Adalgisa ressalta que a Sabesp é lucrativa e já atingiu as metas de universalização de serviços em mais de 300 municípios. As áreas ainda não atendidas são as mais de difícil acesso, mas ela acredita que, mantendo o ritmo de investimento atual, a universalização seria possível até 2033 “sem pressa”.
Para Adalgisa, a promessa do governo João Paulo de universalizar o atendimento até 2029 é uma “promessa falsa”, considerando a falta de projetos e empresas de engenharia capazes de realizar essas obras dentro do prazo estipulado.

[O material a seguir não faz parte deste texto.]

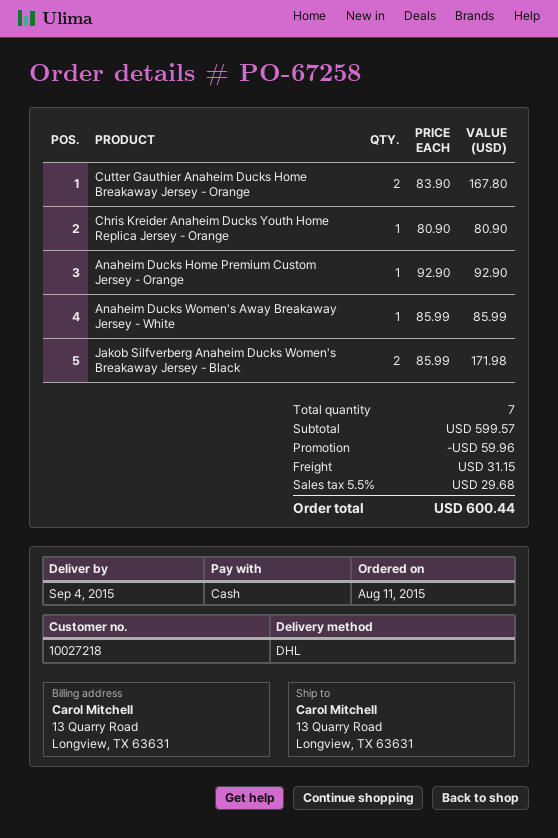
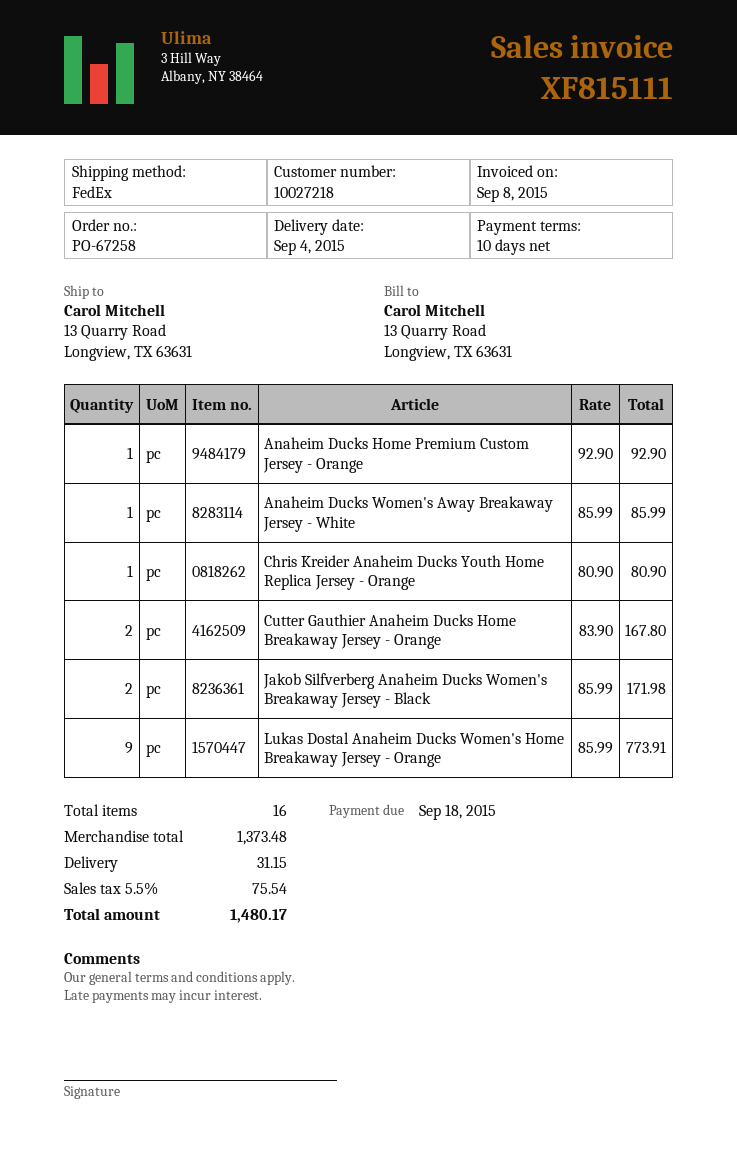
shipping method: DHL -> FedEx
Lukas Dostal Anaheim Ducks Women's Home Breakaway Jersey - Orange: none -> 9 x 85.99 = 773.91
total quantity: 7 -> 16
subtotal: 599.57 -> 1373.48
discount: 59.96 -> none
tax: 5.5% = 29.68 -> 5.5% = 75.54
total: 600.44 -> 1480.17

Ela antecipa uma possível redução na qualidade do atendimento devido à terceirização de serviços na gestão privada. Adalgisa também aponta que a terceirização frequentemente resulta em alta rotatividade de pessoal e baixos salários, impactando negativamente a qualidade dos serviços.
“Demora para você treinar um funcionário para fazer um bom trabalho, há um turnover [rotatividade de pessoal] muito alto se você terceiriza, os salários são muito baixos”, diz.
Além disso, Adalgisa critica o processo de privatização, que teve apenas uma proposta para a posição de acionista de referência e foi realizado de forma apressada e direcionada. “O governo correu com a teoria do fato consumado. Quando cair a ficha na população, o acionista já botou a pessoa na cadeira”, diz.
Vale destacar que tanto a Ondas quanto o PT tentaram impedir a privatização por vias judiciais, mas sem sucesso. Na sexta-feira, o presidente do Supremo Tribunal Federal (STF), ministro Luis Roberto Barroso, negou uma liminar que visava suspender o processo.